LinuxQuestions.org
Download your favorite Linux distribution at LQ ISO.
Home Forums Tutorials Articles Register
Go Back   LinuxQuestions.org > Forums > Linux Forums > Linux - Networking
User Name
Password
Linux - Networking This forum is for any issue related to networks or networking.
Routing, network cards, OSI, etc. Anything is fair game.

Notices


Reply
  Search this Thread
Old 01-21-2008, 06:46 PM   #1
creatorrr
Member
 
Registered: Nov 2007
Posts: 40

Rep: Reputation: 15
Anyone using Nagios?


If so, i would like to know in case you are monitoring a switch with lets say 50 interfaces (you monitoring interfaces as well) what would happen if you shut down the switch for a certain period of time. Would you get only one notification that the switch is down or you'll get 51 notification, that the switch is down as well as notification that each interface is down?

Thank You
 
Old 01-22-2008, 07:25 AM   #2
JimBass
Senior Member
 
Registered: Oct 2003
Location: New York City
Distribution: Debian Sid 2.6.32
Posts: 2,100

Rep: Reputation: 49
It depends how you have nagios setup. It could go either way. The way I config it, I would get a "host down" for the switch itself, and then "host unreachable" for all the interfaces. I also would set the switch itself as the parent of the interfaces. You could however identify each interface as an individual host, in which case you'd get 51 down messages, or if you disable the unreachable messages or play with the dependencies.cfg file, you could get just one down for the switch itself.

You'd have to print out at least the hosts.cfg and services.cfg file for me to answer for sure, and probably dependencies.cfg for me to answer with certainty.

Like most linux apps, nagios can do damn near anything, it is all in how you set it up.

Peace,
JimBass
 
Old 01-22-2008, 03:56 PM   #3
creatorrr
Member
 
Registered: Nov 2007
Posts: 40

Original Poster
Rep: Reputation: 15
Quote:
Originally Posted by JimBass View Post
It depends how you have nagios setup. It could go either way. The way I config it, I would get a "host down" for the switch itself, and then "host unreachable" for all the interfaces. I also would set the switch itself as the parent of the interfaces. You could however identify each interface as an individual host, in which case you'd get 51 down messages, or if you disable the unreachable messages or play with the dependencies.cfg file, you could get just one down for the switch itself.

You'd have to print out at least the hosts.cfg and services.cfg file for me to answer for sure, and probably dependencies.cfg for me to answer with certainty.

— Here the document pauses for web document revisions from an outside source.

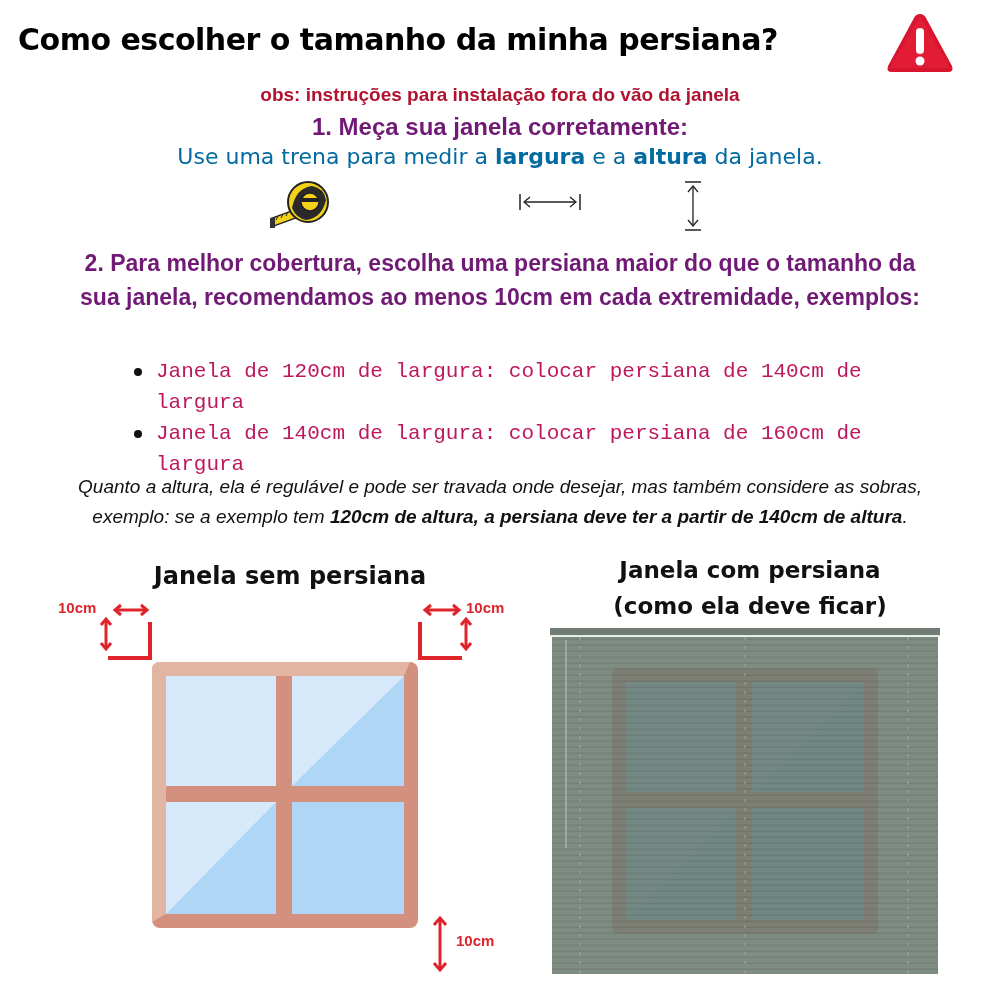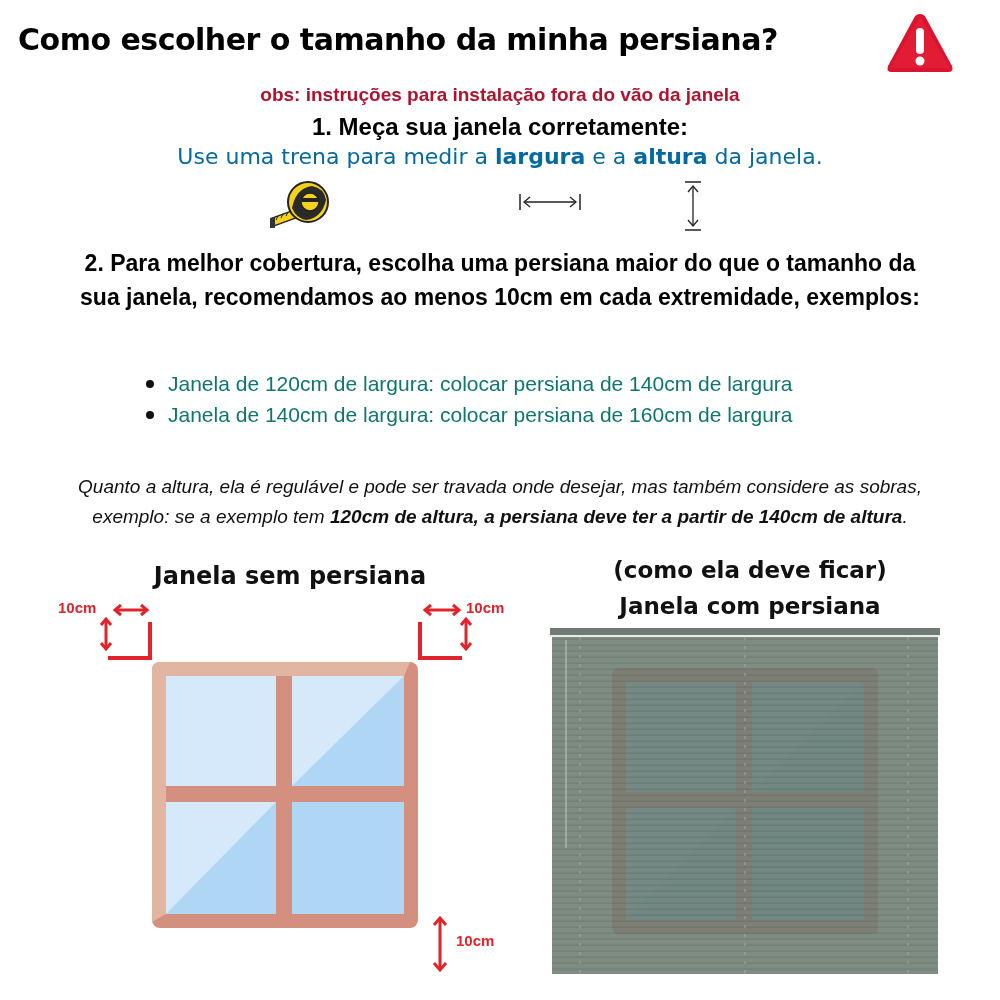--- a/index.html
+++ b/index.html
@@ -2,26 +2,26 @@
 <html><head>
 <meta charset="utf-8">
 <style>
   html, body { margin:0; padding:0; background:#ffffff; }
   body { width:1000px; height:1000px; position:relative; overflow:hidden; font-family:"DejaVu Sans", sans-serif; color:#111; }
   .abs { position:absolute; }
   .center { left:0; width:1000px; text-align:center; }
   .title { top:22px; font-family:"DejaVu Sans", sans-serif; font-weight:bold; font-size:30px; color:#000000; letter-spacing:-0.5px; left:18px; width:860px; }
   .subtitle { top:84px; font-family:"Liberation Sans", sans-serif; font-weight:bold; font-size:19px; color:#b0132f; left:150px; width:700px; text-align:center; }
   .warn { left:884px; top:10px; width:72px; height:66px; }
-  .step { font-family:"Liberation Sans", sans-serif; font-weight:bold; color:#000000; }
+  .step { font-family:"Liberation Sans", sans-serif; font-weight:bold; color:#701a75; }
   .step1 { top:113px; font-size:24px; }
   .line1 { top:144px; font-family:"DejaVu Sans", sans-serif; font-size:22px; color:#0369a1; }
   .line1 b { font-weight:bold; }
   .step2 { top:246px; left:80px; width:840px; text-align:center; font-size:23px; line-height:34px; }
-  .bullets { top:356px; left:130px; width:800px; font-family:Liberation Sans, sans-serif; font-size:21px; line-height:31px; color:#0f766e; margin:12px; padding:0; list-style:none; }
+  .bullets { top:356px; left:130px; width:800px; font-family:Liberation Mono, monospace; font-size:21px; line-height:31px; color:#be185d; margin:0; padding:0; list-style:none; }
   .bullets li { position:relative; padding-left:26px; }
   .bullets li::before { content:""; position:absolute; left:4px; top:12px; width:8px; height:8px; border-radius:50%; background:#111; }
   .note { top:472px; font-family:"Liberation Sans", sans-serif; font-style:italic; font-size:19px; line-height:30px; color:#111; }
   .note b { font-weight:bold; }
   .h-left { top:562px; left:100px; width:380px; text-align:center; font-family:"DejaVu Sans", sans-serif; font-weight:bold; font-size:24px; color:#111; }
   .h-right { top:552px; left:545px; width:410px; text-align:center; font-family:"DejaVu Sans", sans-serif; font-weight:bold; font-size:23px; line-height:36px; color:#111; }
   .red { color:#e0242b; font-family:"Liberation Sans", sans-serif; font-weight:bold; font-size:15px; }
   svg { display:block; }
 </style>
 </head>
@@ -139,22 +139,22 @@
     <g stroke="#e0242b" stroke-width="3" fill="none">
       <line x1="10" y1="4" x2="10" y2="56"></line>
         <polyline points="4,11 10,4 16,11"></polyline>
         <polyline points="4,49 10,56 16,49"></polyline>
     </g>
   </svg>
 </div>
 <div class="abs red" style="left:456px; top:932px;">10cm</div>
 
 <div class="abs h-right">
+  <div>Janela com persiana</div>
   <div>(como ela deve ficar)</div>
-  <div>Janela com persiana</div>
 </div>
 
 <div class="abs" style="left:550px; top:628px;">
   <svg width="392" height="350" viewBox="0 0 392 350">
     <defs>
       <pattern id="slats" width="10" height="6" patternUnits="userSpaceOnUse">
         <rect width="10" height="6" fill="#7e8c82"></rect>
         <rect y="4.5" width="10" height="1.5" fill="#6b786f"></rect>
       </pattern>
     </defs>

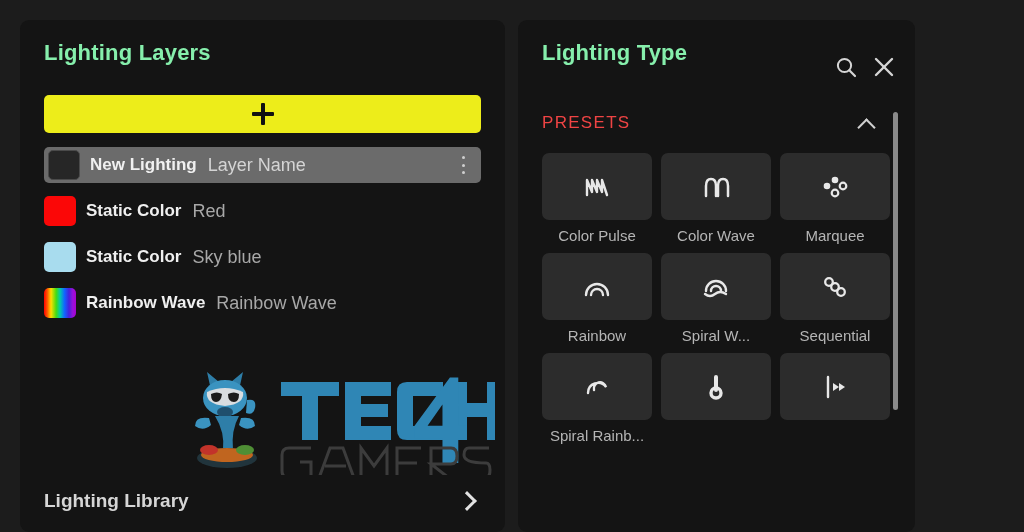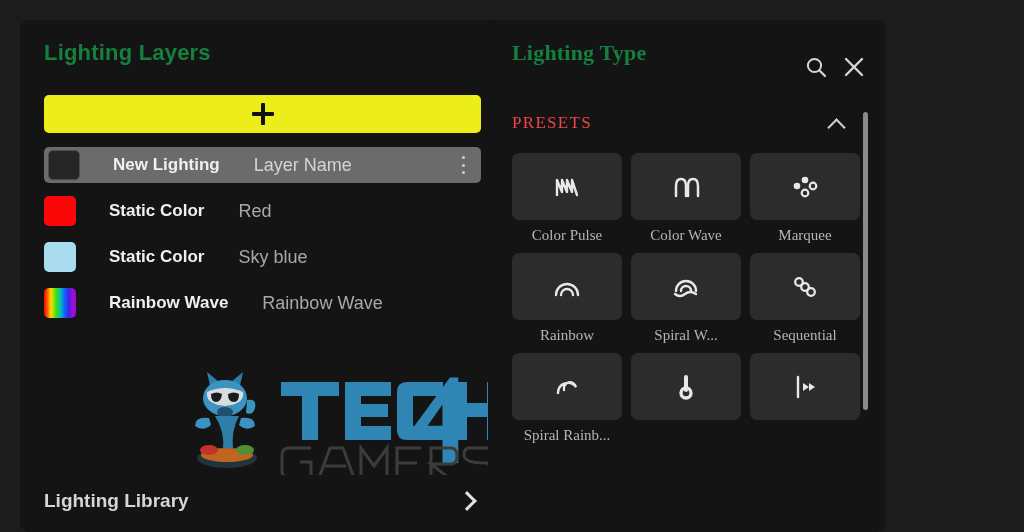--- a/index.html
+++ b/index.html
@@ -21,32 +21,31 @@
     background: #141414;
     border-radius: 9px;
   }
   #layers-panel {
     left: 20px;
     top: 20px;
     width: 485px;
     height: 512px;
   }
   #type-panel {
-    left: 488px;
+    left: 518px;
     top: 20px;
     width: 397px;
     height: 512px;
     overflow: hidden;
-    font-family: Liberation Serif, serif;
   }
 
   
   .panel-title {
     position: absolute;
-    color: #15803d;
+    color: #86efac;
     font-size: 22px;
     font-weight: bold;
     letter-spacing: 0.2px;
   }
   #layers-title { left: 24px; top: 20px; }
 
   #add-layer-button {
     position: absolute;
     left: 24px;
     top: 75px;
@@ -87,21 +86,20 @@
     width: 437px;
   }
   .layer-row {
     position: relative;
     height: 36px;
     display: flex;
     align-items: center;
     border-radius: 5px;
     margin-bottom: 10px;
     cursor: pointer;
-    gap: 23px;
   }
   .layer-row.selected {
     background: #6b6b6b;
     padding-left: 4px;
   }
   .swatch {
     width: 32px;
     height: 30px;
     border-radius: 5px;
     flex: 0 0 auto;

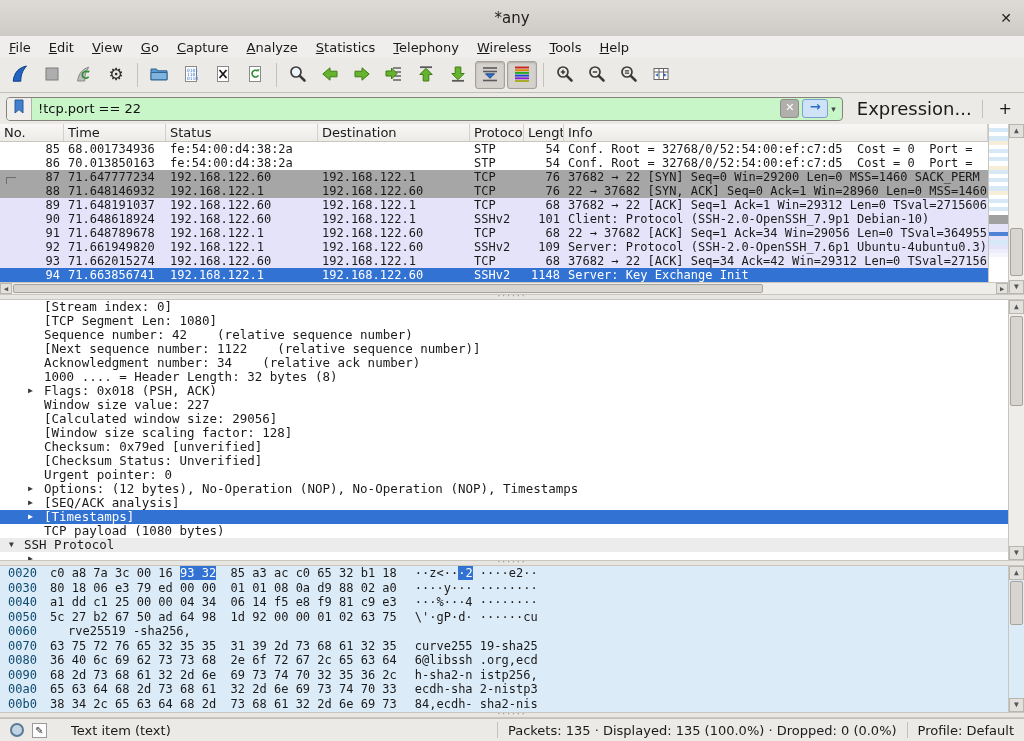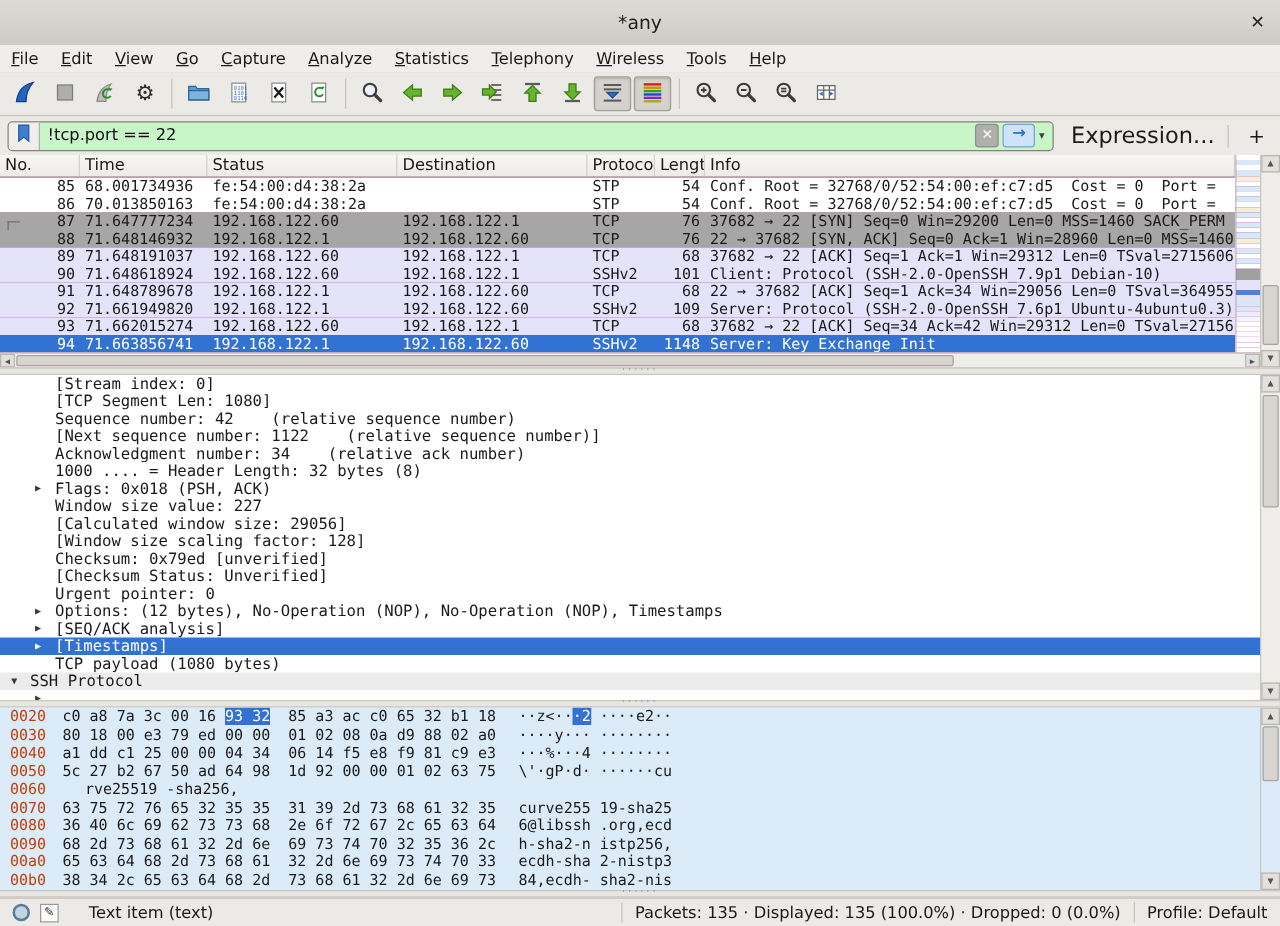--- a/index.html
+++ b/index.html
@@ -82,21 +82,21 @@
   .drow.ind0{padding-left:24px}
   .drow .arr{position:absolute;left:28px;top:0;font-size:8px;color:#3a3a3a}
   .drow.ind0 .arr{left:9px}
   .drow.sel{background:#3272d2;color:#fff}
   .drow.sel .arr{color:#fff}
   .drow.shaded{background:#ececec}
   
   .hexpane{position:absolute;top:566px;left:0;right:0;height:146px;background:#dcebf8;overflow:hidden;
            font-family:"DejaVu Sans Mono","Liberation Mono",monospace;font-size:12px}
   .hxrow{height:14.5px;line-height:14.5px;display:flex;white-space:pre;padding-left:8px}
-  .hxoff{width:42px;color:#c2410c;flex:0 0 auto}
+  .hxoff{width:42px;color:#0c4a6e;flex:0 0 auto}
   .hxbytes{margin-left:0;flex:0 0 auto}
   .hxascii{margin-left:18px;flex:0 0 auto}
   .hl{background:#3272d2;color:#fff}
   
   .statusbar{position:absolute;bottom:0;left:0;right:0;height:23px;background:#eceae7;border-top:1px solid #c3bfb9;
              display:flex;align-items:center;font-size:13px;padding:0 10px;box-sizing:border-box}
   .expert-circle{width:14px;height:14px;border-radius:50%;background:#c2d4e2;border:2px solid #5a7a9a;
                  box-sizing:border-box;margin-right:8px;flex:0 0 auto}
   .comment-pad{width:15px;height:15px;background:#fdfdfd;border:1px solid #9a9a9a;box-sizing:border-box;
                margin-right:24px;flex:0 0 auto;font-size:10px;line-height:13px;text-align:center;color:#333}
@@ -394,21 +394,21 @@
 
 <div class="splitter" style="top:560px">······</div>
 
 <div class="hexpane" id="hexpane">
   <div class="vscroll" style="top:0;height:146px;background:transparent">
     <div class="sbtn" style="top:0">▲</div>
     <div class="sthumb" style="top:15px;height:44px"></div>
     <div class="sbtn" style="bottom:0;top:auto">▼</div>
   </div>
 <div class="hxrow"><span class="hxoff">0020</span><span class="hxbytes"><span>c0 a8 7a 3c 00 16 </span><span class="hl">93 32</span><span>  85 a3 ac c0 65 32 b1 18</span></span><span class="hxascii"><span>··z&lt;··</span><span class="hl">·2</span><span> ····e2··</span></span></div>
-    <div class="hxrow"><span class="hxoff">0030</span><span class="hxbytes"><span>80 18 00 e3 79 ed 00 00  01 02 08 0a d9 88 02 a0</span></span><span class="hxascii"><span>····y··· ········</span></span></div>
+    <div class="hxrow"><span class="hxoff">0030</span><span class="hxbytes"><span>80 18 06 e3 79 ed 00 00  01 01 08 0a d9 88 02 a0</span></span><span class="hxascii"><span>····y··· ········</span></span></div>
     <div class="hxrow"><span class="hxoff">0040</span><span class="hxbytes"><span>a1 dd c1 25 00 00 04 34  06 14 f5 e8 f9 81 c9 e3</span></span><span class="hxascii"><span>···%···4 ········</span></span></div>
     <div class="hxrow"><span class="hxoff">0050</span><span class="hxbytes"><span>5c 27 b2 67 50 ad 64 98  1d 92 00 00 01 02 63 75</span></span><span class="hxascii"><span>\'·gP·d· ······cu</span></span></div>
     <div class="hxrow"><span class="hxoff">0060</span><span class="hxascii"><span>rve25519 -sha256,</span></span></div>
     <div class="hxrow"><span class="hxoff">0070</span><span class="hxbytes"><span>63 75 72 76 65 32 35 35  31 39 2d 73 68 61 32 35</span></span><span class="hxascii"><span>curve255 19-sha25</span></span></div>
     <div class="hxrow"><span class="hxoff">0080</span><span class="hxbytes"><span>36 40 6c 69 62 73 73 68  2e 6f 72 67 2c 65 63 64</span></span><span class="hxascii"><span>6@libssh .org,ecd</span></span></div>
     <div class="hxrow"><span class="hxoff">0090</span><span class="hxbytes"><span>68 2d 73 68 61 32 2d 6e  69 73 74 70 32 35 36 2c</span></span><span class="hxascii"><span>h-sha2-n istp256,</span></span></div>
     <div class="hxrow"><span class="hxoff">00a0</span><span class="hxbytes"><span>65 63 64 68 2d 73 68 61  32 2d 6e 69 73 74 70 33</span></span><span class="hxascii"><span>ecdh-sha 2-nistp3</span></span></div>
     <div class="hxrow"><span class="hxoff">00b0</span><span class="hxbytes"><span>38 34 2c 65 63 64 68 2d  73 68 61 32 2d 6e 69 73</span></span><span class="hxascii"><span>84,ecdh- sha2-nis</span></span></div>
   </div>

Like most linux apps, nagios can do damn near anything, it is all in how you set it up.

Peace,
JimBass
Thanks for your reply,

I have setup the switch as a host using the management VLAN as an IP, and each interface as a service. e.g:

define host{
use generic-switch ;
host_name Sydswcore01 ;
alias Sydney Core Switch 01 ;
address 10.10.1.253 ;
hostgroups switches ;
}


define service{
use generic-service ;
host_name Sydswcore01
service_description Gi2/1 IP:10.10.1.254 WAN-01 Link Status
check_command check_snmp!-C public -o ifOperStatus.1 -r 1 -m RFC1213-MIB
}

Couldnt find the files you mentioned above. Cant remember if i have seen these files before, my version is probably different. I have files like switch.cfg, windows.cfg, commmands.cfg, etc...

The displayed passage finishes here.